Instructions to follow >>
When you have gone through the records below, state only how many lines include the word "html".
========
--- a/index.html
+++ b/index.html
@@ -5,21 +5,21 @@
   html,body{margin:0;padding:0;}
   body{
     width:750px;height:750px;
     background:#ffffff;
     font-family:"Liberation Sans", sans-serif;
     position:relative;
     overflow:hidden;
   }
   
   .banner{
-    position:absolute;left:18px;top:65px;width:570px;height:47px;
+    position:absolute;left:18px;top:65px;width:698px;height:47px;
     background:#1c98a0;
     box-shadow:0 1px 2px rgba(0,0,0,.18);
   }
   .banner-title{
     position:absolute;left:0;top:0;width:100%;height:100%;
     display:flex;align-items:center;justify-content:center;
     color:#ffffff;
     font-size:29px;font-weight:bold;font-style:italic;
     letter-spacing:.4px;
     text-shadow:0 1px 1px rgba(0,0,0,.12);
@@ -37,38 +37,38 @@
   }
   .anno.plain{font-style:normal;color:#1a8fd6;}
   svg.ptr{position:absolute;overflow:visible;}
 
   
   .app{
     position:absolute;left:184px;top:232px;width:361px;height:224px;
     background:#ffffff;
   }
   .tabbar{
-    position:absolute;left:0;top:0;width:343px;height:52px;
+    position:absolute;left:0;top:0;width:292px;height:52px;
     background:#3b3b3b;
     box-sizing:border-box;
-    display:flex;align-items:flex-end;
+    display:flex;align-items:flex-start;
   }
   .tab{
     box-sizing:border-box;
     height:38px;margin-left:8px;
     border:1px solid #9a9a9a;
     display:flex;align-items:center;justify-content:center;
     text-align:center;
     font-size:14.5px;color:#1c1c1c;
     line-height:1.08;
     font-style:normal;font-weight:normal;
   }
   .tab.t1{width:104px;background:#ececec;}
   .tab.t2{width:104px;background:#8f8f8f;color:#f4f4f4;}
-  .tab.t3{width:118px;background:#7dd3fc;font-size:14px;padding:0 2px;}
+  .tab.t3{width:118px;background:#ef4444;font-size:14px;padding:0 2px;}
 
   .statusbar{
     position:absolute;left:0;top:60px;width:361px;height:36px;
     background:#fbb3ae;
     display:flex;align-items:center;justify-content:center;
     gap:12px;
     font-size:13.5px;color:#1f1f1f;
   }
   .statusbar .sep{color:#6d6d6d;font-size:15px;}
========
Answer section >>
3